Tell how many lines in the data below hold the string "Μαρίνου"; give nothing but the number.

(Records contained in a dataset)

• • • •

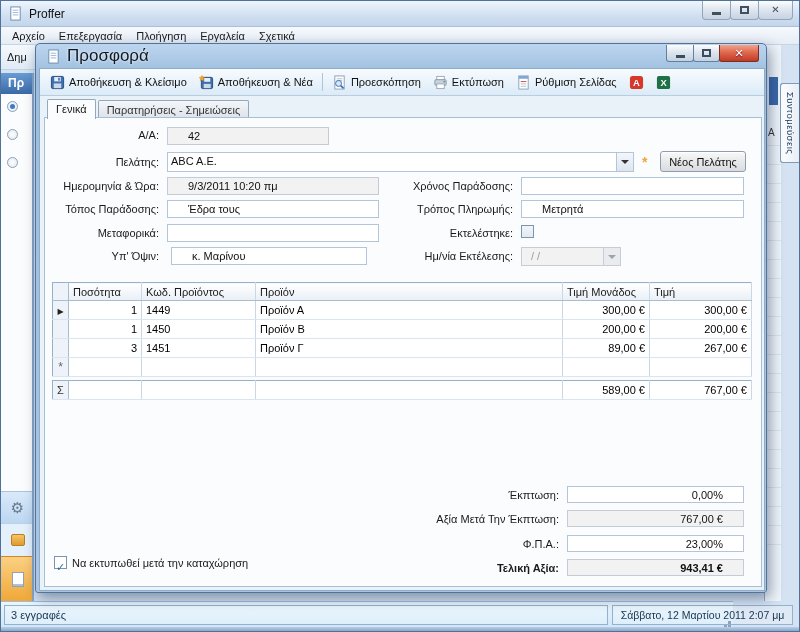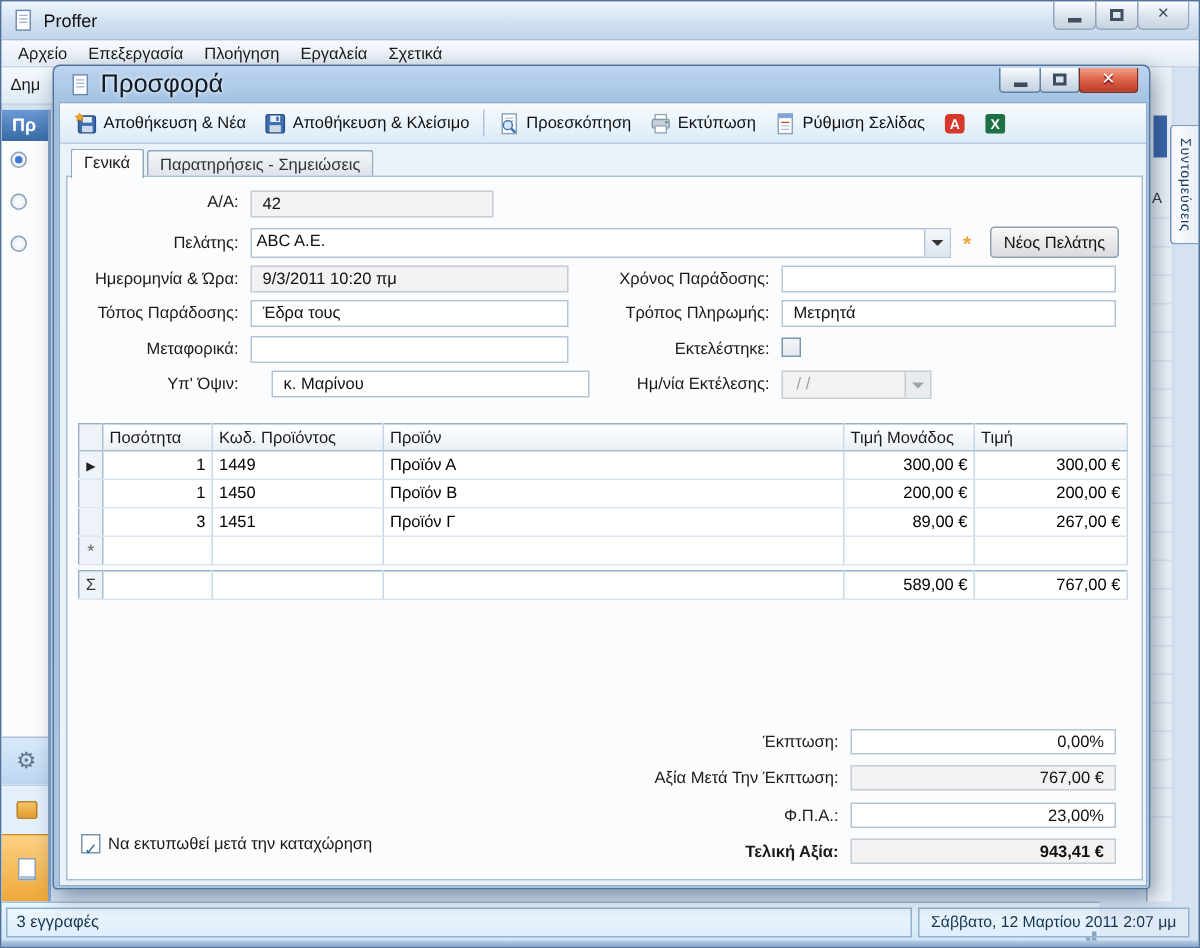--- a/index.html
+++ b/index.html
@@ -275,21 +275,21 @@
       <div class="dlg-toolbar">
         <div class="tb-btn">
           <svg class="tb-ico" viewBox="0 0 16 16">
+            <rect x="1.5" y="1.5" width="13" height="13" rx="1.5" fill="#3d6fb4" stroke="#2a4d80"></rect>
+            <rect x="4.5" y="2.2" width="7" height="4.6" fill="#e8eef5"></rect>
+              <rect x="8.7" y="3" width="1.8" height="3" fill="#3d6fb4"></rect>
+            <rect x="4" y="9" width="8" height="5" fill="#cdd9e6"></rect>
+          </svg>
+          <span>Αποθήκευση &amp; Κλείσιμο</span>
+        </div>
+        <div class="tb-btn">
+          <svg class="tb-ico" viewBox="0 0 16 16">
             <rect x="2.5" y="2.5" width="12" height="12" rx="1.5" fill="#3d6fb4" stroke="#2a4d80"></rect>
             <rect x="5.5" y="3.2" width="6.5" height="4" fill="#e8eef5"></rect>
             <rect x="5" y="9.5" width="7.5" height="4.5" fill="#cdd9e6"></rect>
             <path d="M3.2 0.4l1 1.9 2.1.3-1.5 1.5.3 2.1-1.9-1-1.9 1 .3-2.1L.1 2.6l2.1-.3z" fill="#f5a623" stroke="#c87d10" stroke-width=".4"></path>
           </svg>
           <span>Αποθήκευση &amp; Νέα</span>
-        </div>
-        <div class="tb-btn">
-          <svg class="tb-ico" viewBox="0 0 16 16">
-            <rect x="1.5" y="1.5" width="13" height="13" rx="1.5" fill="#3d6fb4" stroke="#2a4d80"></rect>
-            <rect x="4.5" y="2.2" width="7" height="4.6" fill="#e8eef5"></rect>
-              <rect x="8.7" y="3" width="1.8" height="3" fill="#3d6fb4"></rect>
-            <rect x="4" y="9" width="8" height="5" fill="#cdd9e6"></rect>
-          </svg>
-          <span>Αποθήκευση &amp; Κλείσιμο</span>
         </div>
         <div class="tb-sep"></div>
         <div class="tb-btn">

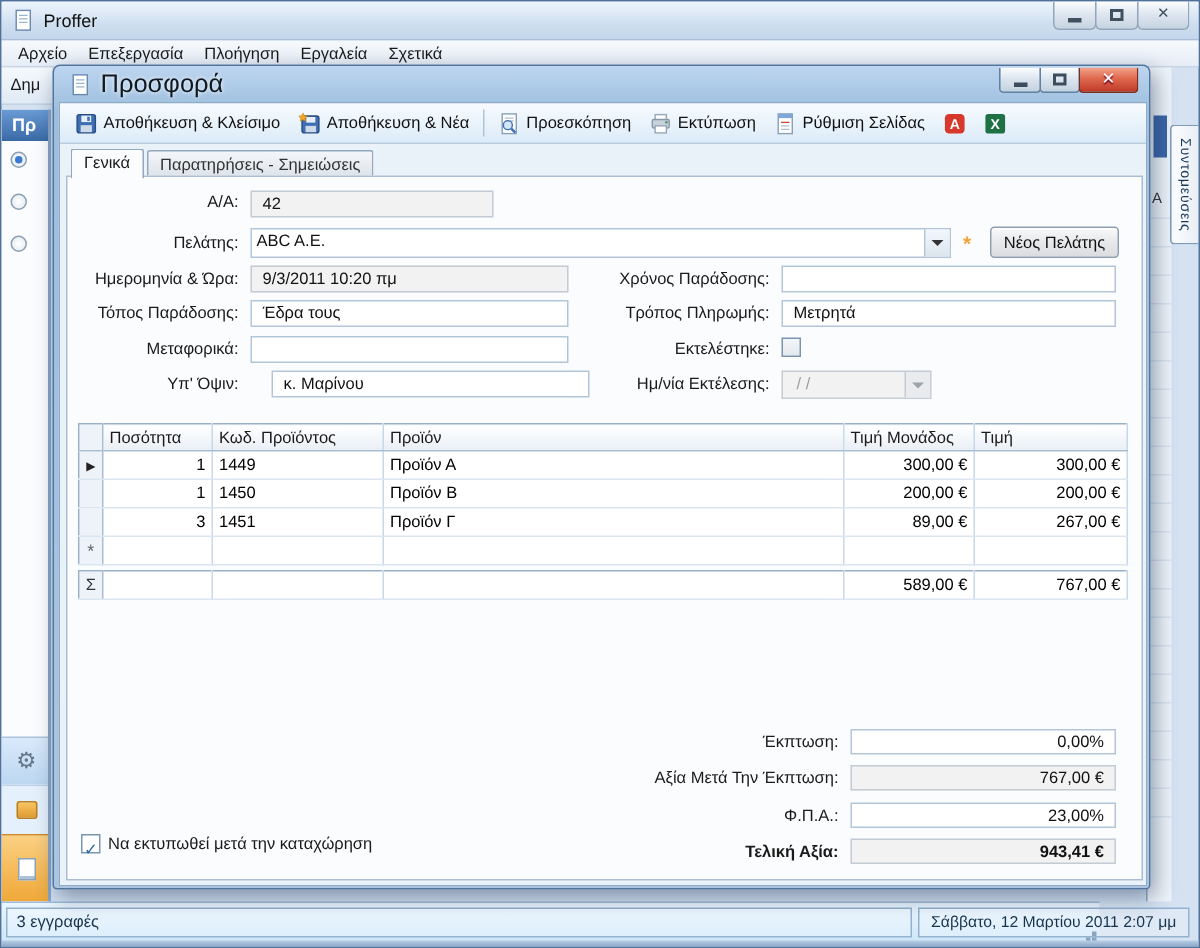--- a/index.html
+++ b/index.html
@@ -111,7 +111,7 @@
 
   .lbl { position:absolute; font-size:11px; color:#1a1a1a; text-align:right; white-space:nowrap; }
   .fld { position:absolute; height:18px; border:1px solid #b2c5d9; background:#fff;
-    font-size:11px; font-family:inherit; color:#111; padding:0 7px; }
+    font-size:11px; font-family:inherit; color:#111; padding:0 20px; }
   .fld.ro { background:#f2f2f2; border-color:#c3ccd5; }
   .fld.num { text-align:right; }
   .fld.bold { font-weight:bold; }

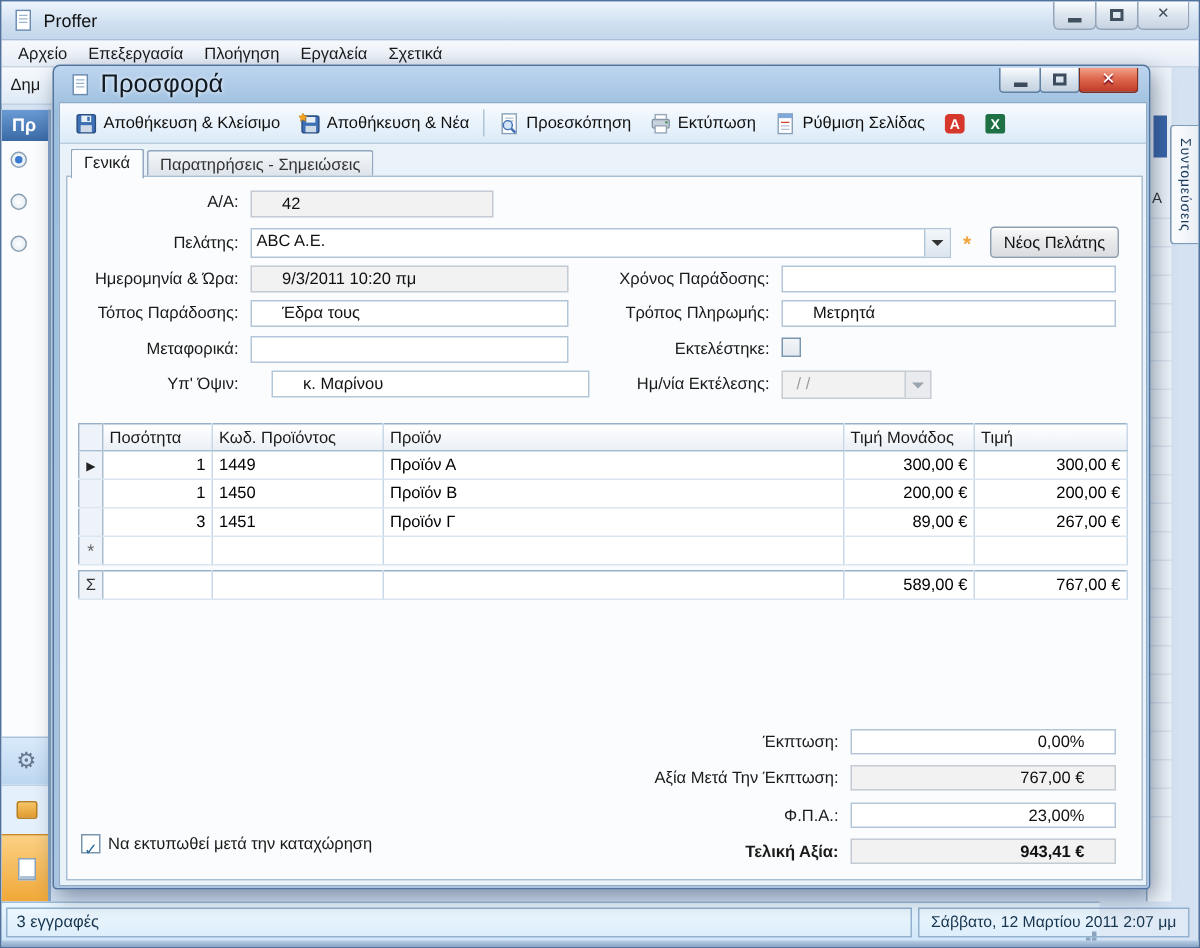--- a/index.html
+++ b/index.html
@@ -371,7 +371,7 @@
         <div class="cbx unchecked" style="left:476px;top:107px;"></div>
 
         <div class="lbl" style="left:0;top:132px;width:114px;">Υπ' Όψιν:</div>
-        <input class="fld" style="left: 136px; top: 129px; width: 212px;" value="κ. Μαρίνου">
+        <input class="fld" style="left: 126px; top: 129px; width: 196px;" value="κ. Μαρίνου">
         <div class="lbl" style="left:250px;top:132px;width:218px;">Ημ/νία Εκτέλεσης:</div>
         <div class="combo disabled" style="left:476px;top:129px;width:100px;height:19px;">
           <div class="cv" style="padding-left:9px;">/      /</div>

• • • •

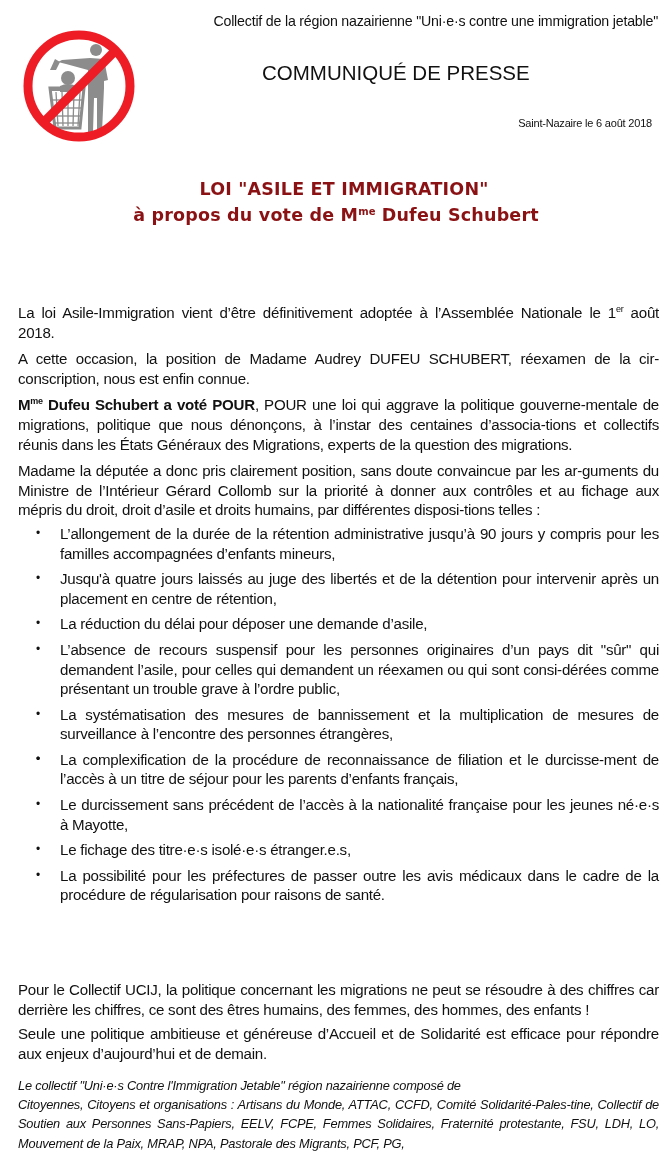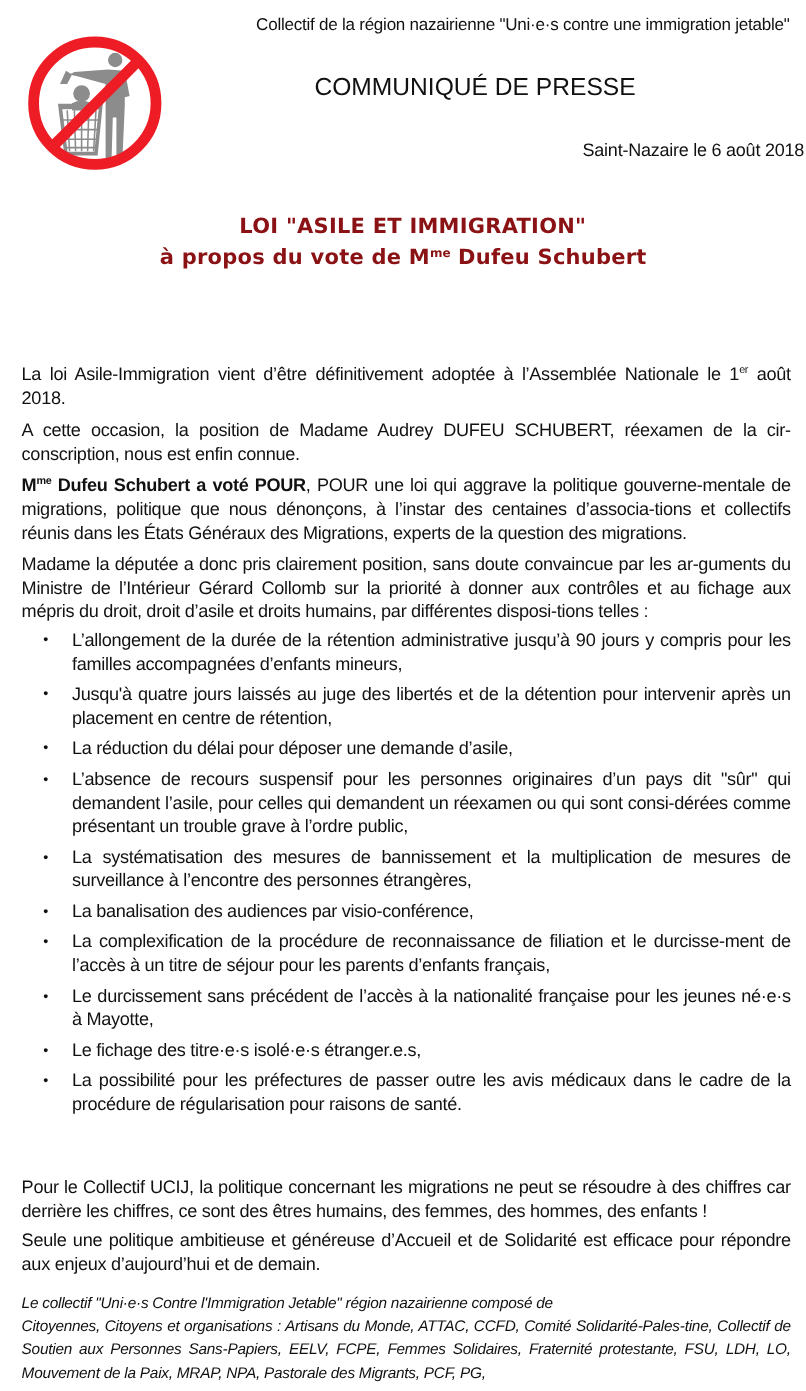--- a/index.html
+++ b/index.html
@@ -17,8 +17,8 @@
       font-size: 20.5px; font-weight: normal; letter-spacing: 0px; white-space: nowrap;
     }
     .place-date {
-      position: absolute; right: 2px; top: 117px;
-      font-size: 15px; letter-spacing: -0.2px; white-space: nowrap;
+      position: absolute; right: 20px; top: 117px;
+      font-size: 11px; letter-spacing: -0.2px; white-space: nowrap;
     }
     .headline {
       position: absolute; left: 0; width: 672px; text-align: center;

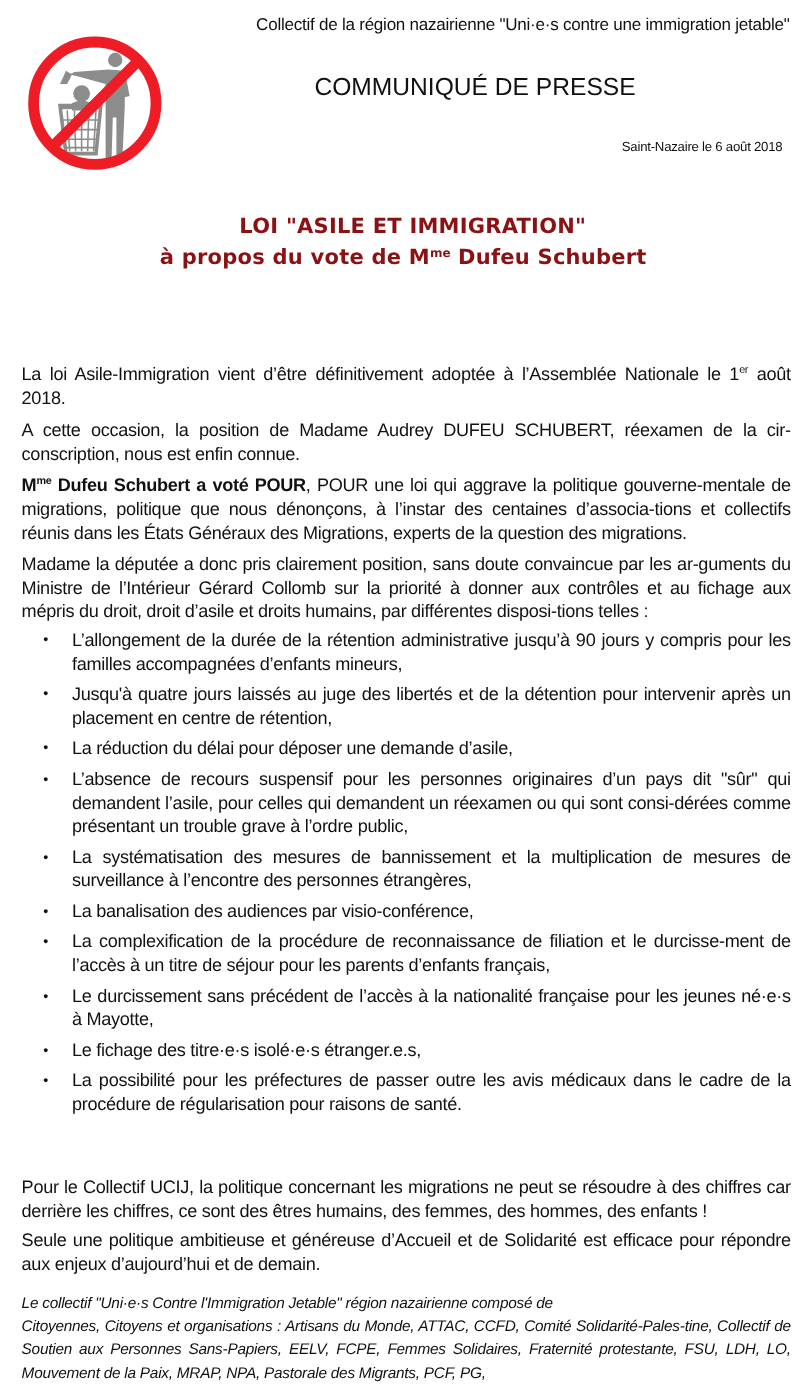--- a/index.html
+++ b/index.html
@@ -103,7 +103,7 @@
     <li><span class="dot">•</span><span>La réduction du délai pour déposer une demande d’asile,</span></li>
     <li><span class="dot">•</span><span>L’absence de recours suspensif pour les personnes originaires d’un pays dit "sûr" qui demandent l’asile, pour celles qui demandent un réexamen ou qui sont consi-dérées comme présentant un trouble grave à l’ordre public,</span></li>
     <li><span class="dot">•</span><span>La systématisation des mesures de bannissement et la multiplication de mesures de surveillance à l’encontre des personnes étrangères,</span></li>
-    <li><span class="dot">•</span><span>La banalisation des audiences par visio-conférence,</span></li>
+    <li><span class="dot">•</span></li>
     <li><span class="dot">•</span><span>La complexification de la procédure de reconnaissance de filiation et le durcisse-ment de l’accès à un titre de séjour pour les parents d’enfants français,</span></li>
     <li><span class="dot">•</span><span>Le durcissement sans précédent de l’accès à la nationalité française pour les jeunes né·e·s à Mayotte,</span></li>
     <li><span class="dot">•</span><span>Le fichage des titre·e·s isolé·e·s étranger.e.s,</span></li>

• • • •

- _ANSWER TO THIS EXERCISE_
2